Well, we may not be certain about that. Likewise, we don't
always have much of a clue on what happens after death. But it's
pretty clear, if you believe those who report their experiences
of being brought back to life, that our bodies are not part of
that experience, whatever it may be.
Regardless
of any of that, or how much of the Easter story we take
literally and how much we take metaphorically, we all recognize
the power of Easter to transform something as vile and ugly as
death by crucifixion into something as beautiful as that cross.
We know there is more to this life than can be known in the
physical realm. We believe that death does not have the last
word. Otherwise, why do so many people come to church on Easter?

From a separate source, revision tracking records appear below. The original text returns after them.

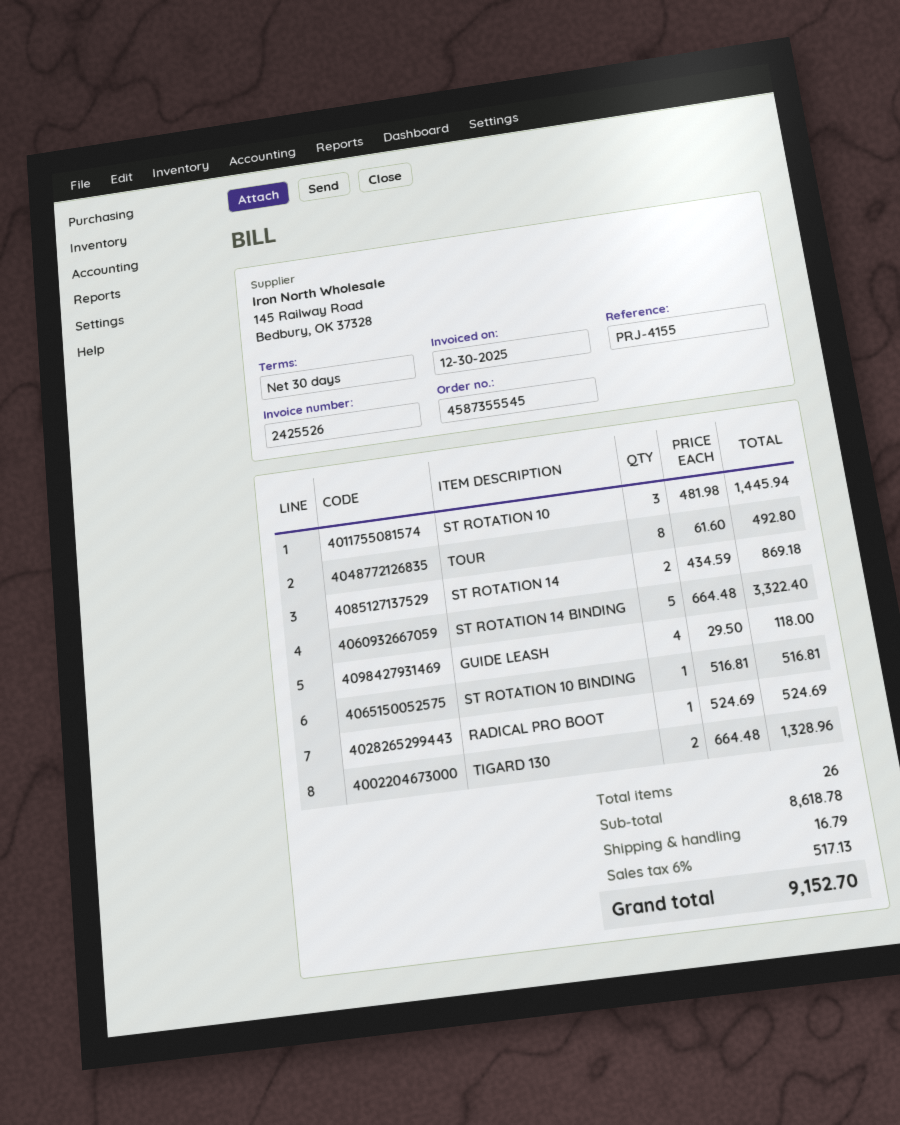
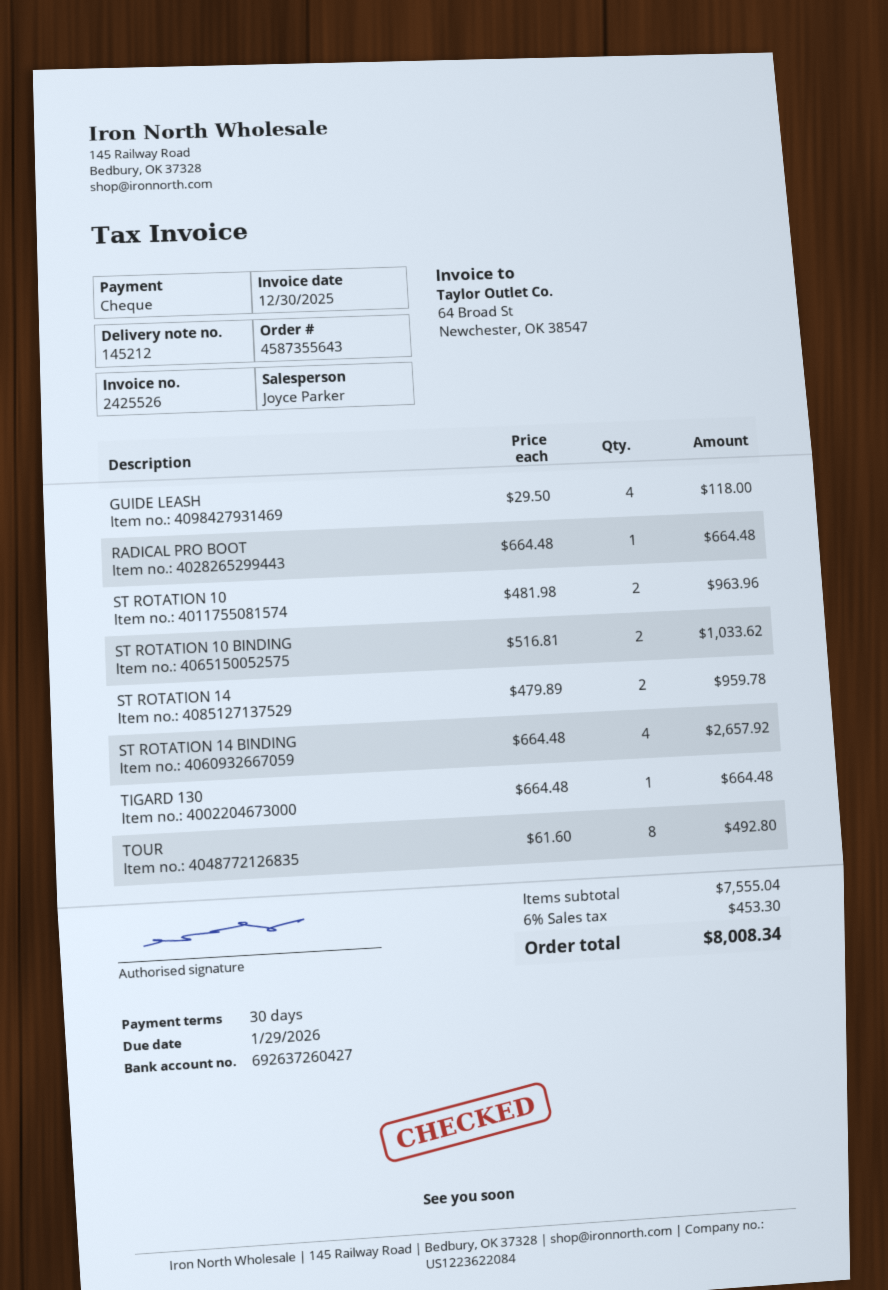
order number: 4587355545 -> 4587355643
ST ROTATION 10: 3 x 481.98 = 1445.94 -> 2 x 481.98 = 963.96
ST ROTATION 14: 2 x 434.59 = 869.18 -> 2 x 479.89 = 959.78
ST ROTATION 14 BINDING: 5 x 664.48 = 3322.40 -> 4 x 664.48 = 2657.92
ST ROTATION 10 BINDING: 1 x 516.81 = 516.81 -> 2 x 516.81 = 1033.62
RADICAL PRO BOOT: 1 x 524.69 = 524.69 -> 1 x 664.48 = 664.48
TIGARD 130: 2 x 664.48 = 1328.96 -> 1 x 664.48 = 664.48
subtotal: 8618.78 -> 7555.04
shipping: 16.79 -> none
tax: 6% = 517.13 -> 6% = 453.30
total: 9152.70 -> 8008.34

Is it not to be touched by that spirit? Is it not to behold that
beauty of transformation? Is it not to hear a word of hope in
all of our lives?
We had a beautiful service on Good Friday, that April and our
choir led. It was an intimate service. That's preacher-talk for
"OK, it was small" :). But that's OK, I get that. I mean, who
wants to go to a movie when you know that the hero is going to
die in the end? And we all have too many Good Fridays in our own
lives. Painful stories to remember, suffering we have endured,
mortality we have confronted, grief we have known. And those are
hard places to revisit. Going back to Golgotha can be a hard
thing. No one likes to face death. Indeed, the only thing that
makes it bearable in the end is knowing that Friday is not the
end of the story.
If you read the Register Guard, you know
that Bob Welch has revealed that Rick Dancer has gone public,
has joined that club that no man wants to be a part of, and is
being treated for prostate cancer. I was shocked when I read the
story -- not because of the prostate cancer (being part of that
club, it's a very close-knit group and we hear about those
things, so I knew about Rick's cancer before it was in the
paper) -- I was shocked to learn that Rick is five years younger
than I am! Have you seen the guy? Even when he was still doing
his news bit, he had way more gray hair than I do! Running for
secretary of state and all that, and here he is five years
younger than me. I mean I was shocked :).
As you know, four years ago I went
public with my own prostate cancer. And among the several things
that helped me to endure, to face that with hope, was the
encouragement that my physician gave when they diagnosed me. He
said "Our goal is not just to treat you, our goal is to cure
you". And indeed that has been the case, thanks to God and to
those doctors. There is more to that resurrection story, but
we're not going to go there this morning :).
The point of Easter is not to postpone death, but to defeat it.
How? As the vision of Revelation makes clear, through the
metaphor of the new Jerusalem where humanity will dwell with God
on earth in peace, death is defeated when & where evil is
defeated. Martin Luther King Jr. understood that, and he knew
that defeating evil would not be done by killing the evildoers,
but only by following the example of Jesus. The way of love that
overcomes evil with good, fear with hope, war with peace. And
so, on April 4, 1967, 43 years ago today, at the Riverside
Church in New York City, he made public his opposition to the
Vietnam War. And said in response to those who questioned why
civil rights leader would come out publicly on on a foreign
policy issue, he said the Nobel Peace Prize gave him a calling
beyond national allegiances. But even if it were not present, he
said, "I would yet have to live with the meaning of my
commitment to the ministry of Jesus Christ. To me the
relationship of this ministry to making of peace is so obvious
that I sometimes marvel at those who ask me why I'm speaking
against the war. Could it be that they do not know that the good
news was meant for all people? For communist and capitalist? For
their children and ours? For black and for white? For
revolutionary and conservative? Have they forgotten that my
ministry is in obedience to the One who loved his enemies so
fully that he died for them?".
Exactly 1 year later on April 4, 1968, 42
years ago today, King died for that message. And even as we
remember that Good Friday story, we celebrate the ways in which
his life and message continues to live and to change us for the
better. So we celebrate how evil is defeated by Jesus through
people like Martin Luther King, just as evil was defeated by God
through Jesus. The evil of crucifixion, the symbol of Roman war
and oppression, was defeated on that Easter morning when the
Disciples discovered that the power and presence of God they had
before known only through Jesus was now available to them.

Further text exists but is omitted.